My mom jokes that my dad got two for the price of one when they were married. I couldn’t have been older than three years old, two years after my parents met. My birthfather disappeared months earlier, a common story shared by many occupation children everywhere the US military has it’s footprint. Committed to our family, my dad was determined to make it official by formally adopting me before my sister was born in 1985.
I can’t remember a time when my dad wasn’t in our lives. Every memory includes him. My parents’ wedding, my baptism, family vacations, the adventures of military life; he is an intricate and pivotal part of all my memories as a child. I don’t know what kind of life my mother and I would have had if he hadn’t come into our life. I surely wouldn’t have had nearly the amount of opportunities in my life. I wouldn’t be as stubborn or determined to build a life that is mine, if it weren’t for him. He has taught me compassion, perseverance, and determination like no other. I couldn’t have asked for a better father!
While adoption clearly has played a significant role in my family’s life, I only recently realized the impact it has had on those around me, or rather, the extent to which it has. Two Sunday’s ago at The Well (for those of you new to these parts, that’s the church I attend), we had the privilege of witnessing a presentation that highlighted three very different experiences with adoption – trans-national and trans-cultural/racial adoption, inter-family adoption, and the perspective from a birthmother who chose an open adoption. The extent to which adoption as touched my church community and wider circle of friends is breathtaking:
My friend and Pastor, Todd Hiestand and his family adopted their second son from Guatemala. I’ve seen how that bond has shaped the ways he, his family and his community have continue to engage in Guatemala and the local Latino communities around him.
A good friend of mine and her husband will be traveling to Cambodia in 2011 to adopt their new baby girl.

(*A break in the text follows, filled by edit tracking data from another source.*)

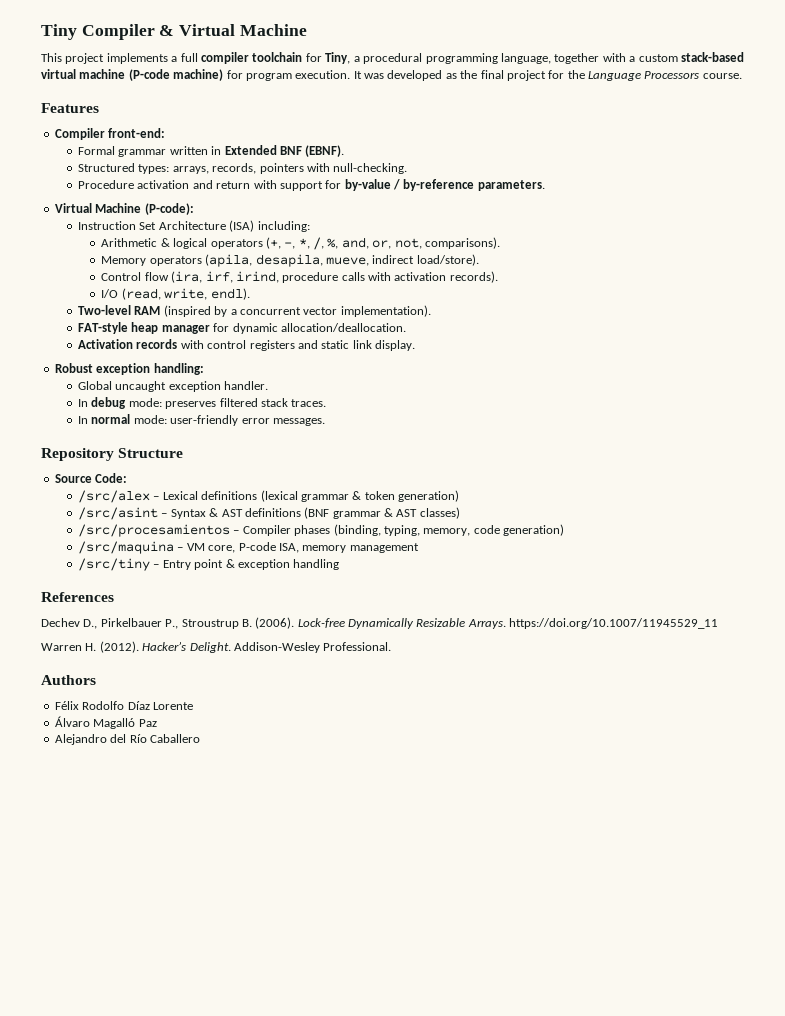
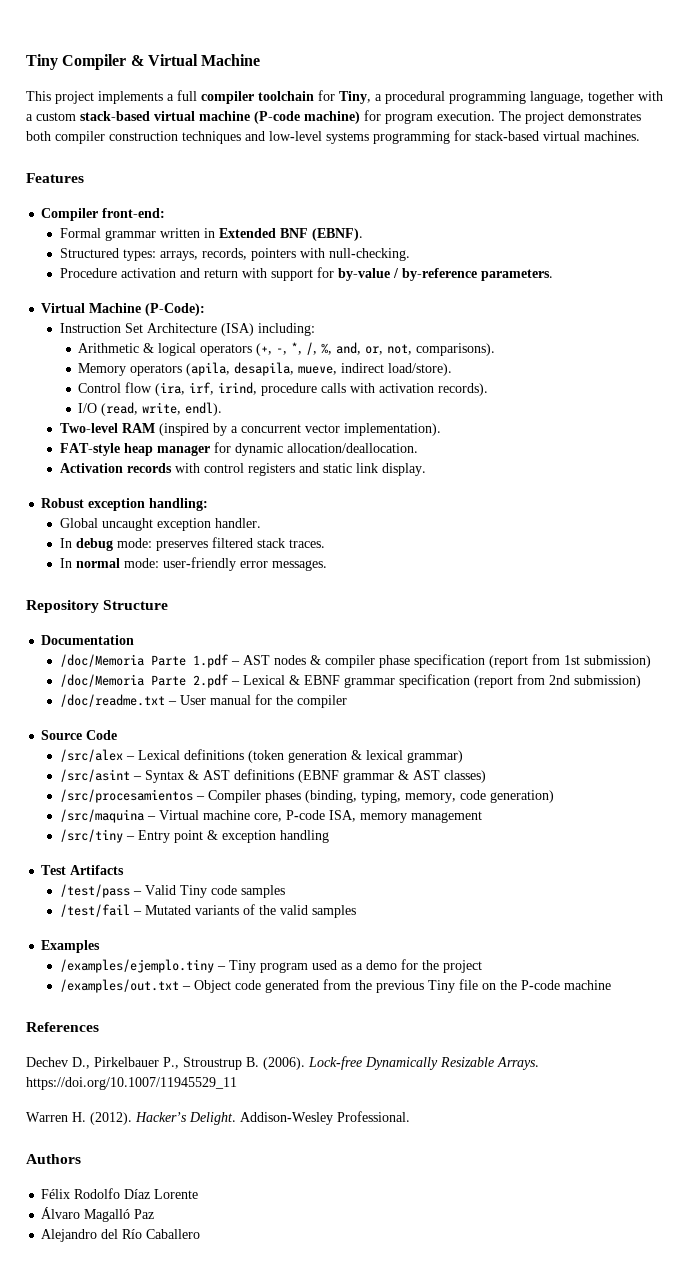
- It was developed as the final project for the Language Processors course.
+ The project demonstrates both compiler construction techniques and low-level systems programming for stack-based virtual machines.
- Virtual Machine (P-code):
+ Virtual Machine (P-Code):
+ Documentation
+ /doc/Memoria Parte 1.pdf – AST nodes & compiler phase specification (report from 1st submission)
+ /doc/Memoria Parte 2.pdf – Lexical & EBNF grammar specification (report from 2nd submission)
+ /doc/readme.txt – User manual for the compiler
- Source Code:
+ Source Code
- /src/alex – Lexical definitions (lexical grammar & token generation)
+ /src/alex – Lexical definitions (token generation & lexical grammar)
- /src/asint – Syntax & AST definitions (BNF grammar & AST classes)
+ /src/asint – Syntax & AST definitions (EBNF grammar & AST classes)
- /src/maquina – VM core, P-code ISA, memory management
+ /src/maquina – Virtual machine core, P-code ISA, memory management
+ Test Artifacts
+ /test/pass – Valid Tiny code samples
+ /test/fail – Mutated variants of the valid samples
+ Examples
+ /examples/ejemplo.tiny – Tiny program used as a demo for the project
+ /examples/out.txt – Object code generated from the previous Tiny file on the P-code machine

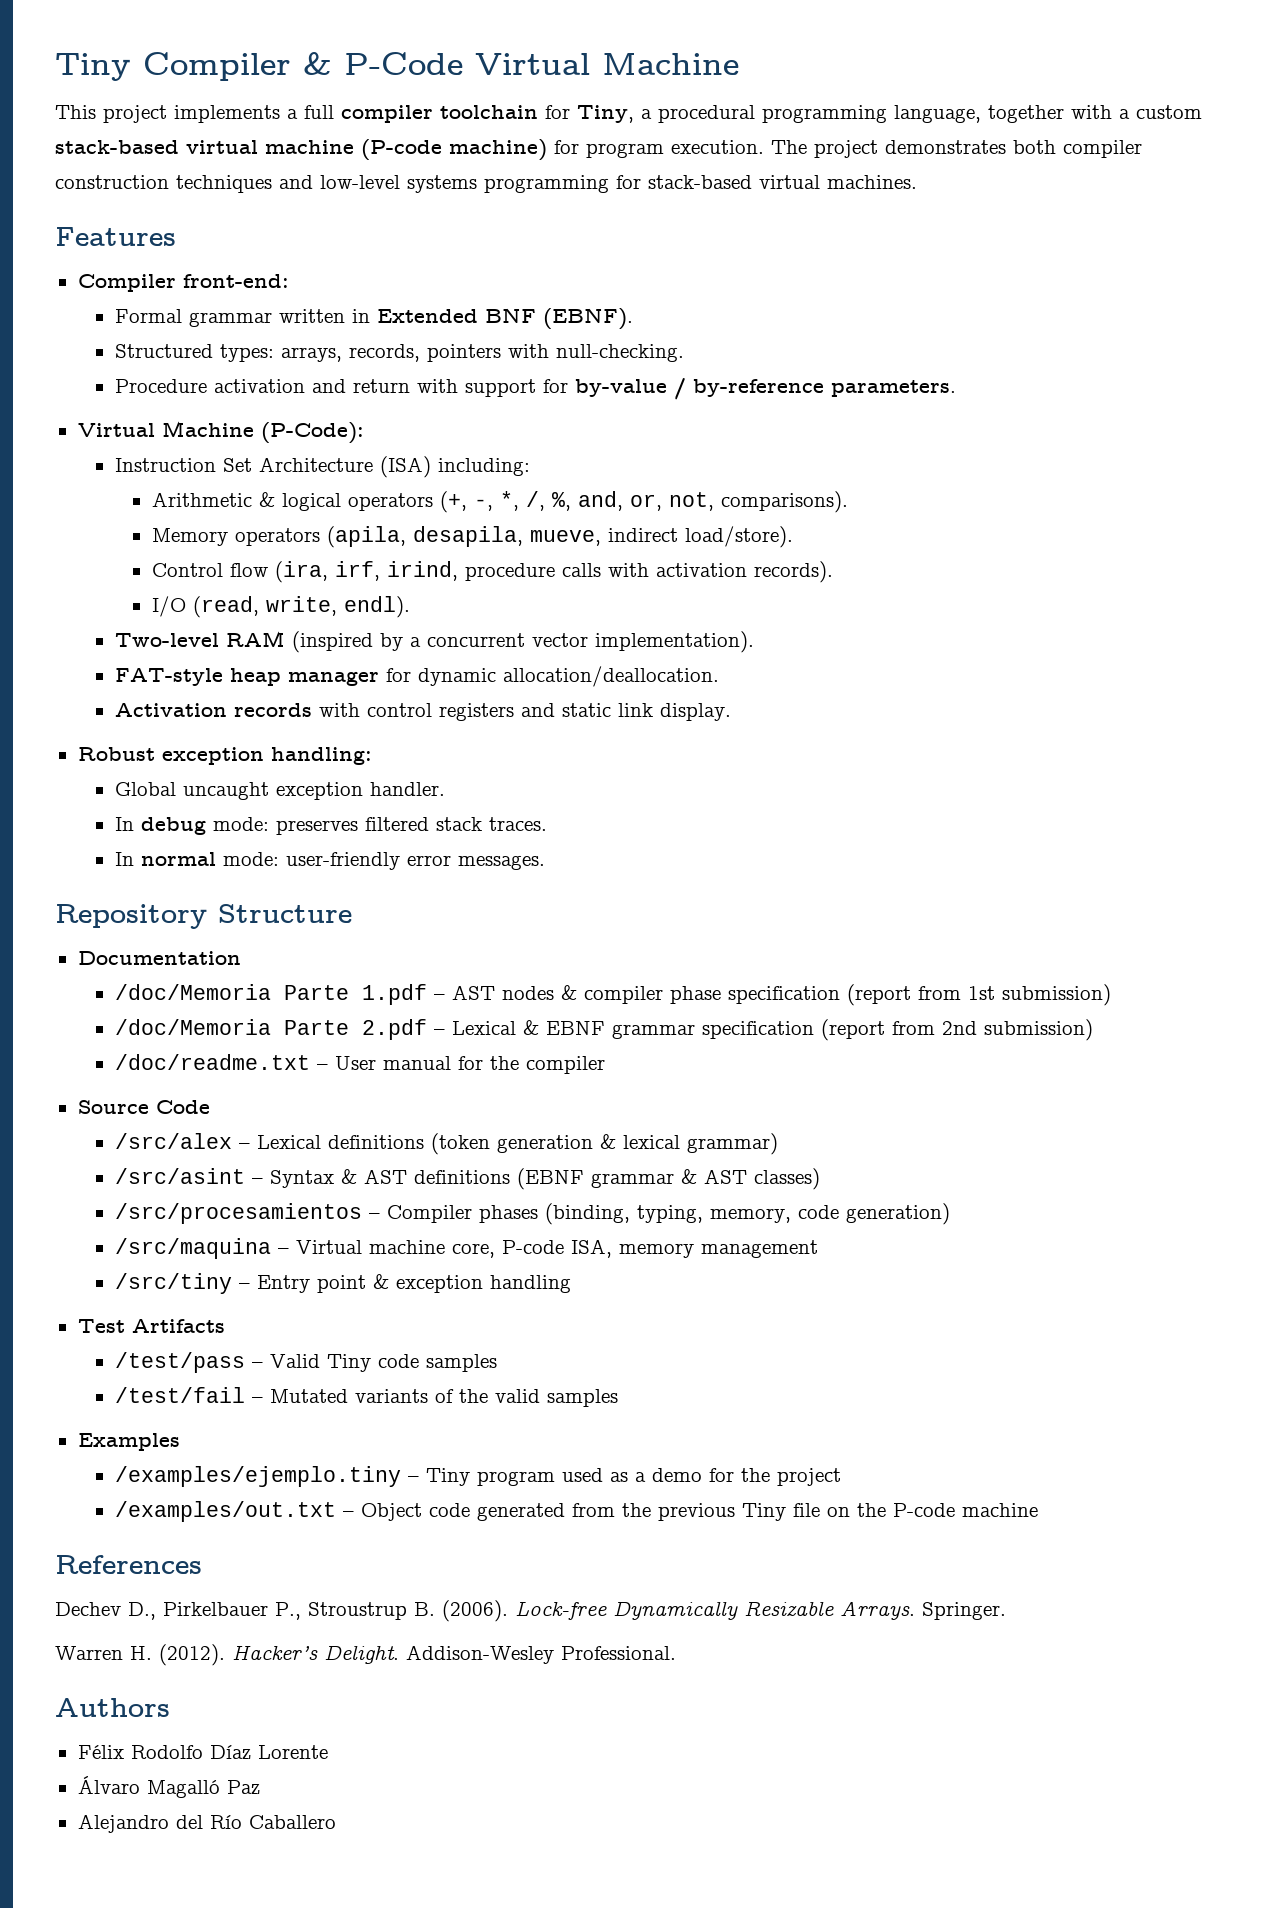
- Tiny Compiler & Virtual Machine
+ Tiny Compiler & P-Code Virtual Machine
- Lock-free Dynamically Resizable Arrays. https://doi.org/10.1007/11945529_11
+ Lock-free Dynamically Resizable Arrays. Springer.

Friends in Germany adopted twin boys more than five years ago and are in the process of adding another member to their family.
A couple at church, who I have had the opportunity to get to know over the past few months, have continually opened their home and lives to foster children, and I hope that adoption is in God’s plan for them really soon!
I am excited to see how adoption continues to shape my life and the lives of those I care about!
As November is National Adoption Awareness Month, I want to take this opportunity to express my gratitude, which I don’t express nearly enough:
Thank you to my dad for having such a big heart, for opening his life not only to my mom but to me, and for being such an incredible example!
Thank you to all of the birthparents who had the courage to let go!
Thank you to all the individuals and couples who opened their hearts and homes to children so desperately in need of loving families!
Thank you to the communities that embrace those who are walking the path of adoption and freely join them on the journey!
Please share your adoption story! How has adoption changed your life or your community?